Look through the listing below and report the lines that have the word "flex" in them.

——

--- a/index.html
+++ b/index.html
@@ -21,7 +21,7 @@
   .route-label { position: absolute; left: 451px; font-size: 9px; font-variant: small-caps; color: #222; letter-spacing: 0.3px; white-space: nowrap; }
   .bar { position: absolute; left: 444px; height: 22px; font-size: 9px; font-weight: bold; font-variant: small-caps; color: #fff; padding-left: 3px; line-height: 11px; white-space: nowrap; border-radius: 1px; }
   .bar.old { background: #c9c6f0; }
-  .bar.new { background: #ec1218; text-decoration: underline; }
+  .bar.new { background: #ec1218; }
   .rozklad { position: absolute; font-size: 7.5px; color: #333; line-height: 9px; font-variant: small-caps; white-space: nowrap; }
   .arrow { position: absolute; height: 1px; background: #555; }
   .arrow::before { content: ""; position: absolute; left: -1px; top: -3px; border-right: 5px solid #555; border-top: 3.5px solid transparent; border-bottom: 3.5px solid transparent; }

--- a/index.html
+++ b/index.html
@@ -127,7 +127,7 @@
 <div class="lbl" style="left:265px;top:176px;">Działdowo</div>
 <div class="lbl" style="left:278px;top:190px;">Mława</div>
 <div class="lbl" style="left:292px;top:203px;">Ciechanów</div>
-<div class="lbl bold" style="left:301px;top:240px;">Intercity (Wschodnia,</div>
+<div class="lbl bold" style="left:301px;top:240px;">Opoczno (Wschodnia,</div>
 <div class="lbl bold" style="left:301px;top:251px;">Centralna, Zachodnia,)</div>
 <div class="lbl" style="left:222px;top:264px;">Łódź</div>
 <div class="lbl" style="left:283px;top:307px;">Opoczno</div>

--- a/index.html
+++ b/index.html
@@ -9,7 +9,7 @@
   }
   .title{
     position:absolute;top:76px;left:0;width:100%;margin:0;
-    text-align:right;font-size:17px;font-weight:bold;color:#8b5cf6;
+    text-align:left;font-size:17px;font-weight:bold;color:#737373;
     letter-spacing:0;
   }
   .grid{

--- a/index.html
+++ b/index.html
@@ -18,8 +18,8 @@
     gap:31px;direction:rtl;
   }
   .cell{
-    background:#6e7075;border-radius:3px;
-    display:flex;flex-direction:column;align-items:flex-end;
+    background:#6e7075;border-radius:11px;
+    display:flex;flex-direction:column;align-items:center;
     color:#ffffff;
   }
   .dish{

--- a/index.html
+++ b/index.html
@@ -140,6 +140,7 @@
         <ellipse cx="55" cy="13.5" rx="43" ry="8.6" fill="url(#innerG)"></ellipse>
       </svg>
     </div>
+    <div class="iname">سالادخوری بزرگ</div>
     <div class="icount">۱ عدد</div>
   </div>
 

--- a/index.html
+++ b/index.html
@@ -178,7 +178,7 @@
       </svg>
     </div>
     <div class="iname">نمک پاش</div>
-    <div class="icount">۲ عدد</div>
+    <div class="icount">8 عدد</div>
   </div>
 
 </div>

——

» ANSWER SECTION:
-    display:flex;flex-direction:column;align-items:flex-end;
+    display:flex;flex-direction:column;align-items:center;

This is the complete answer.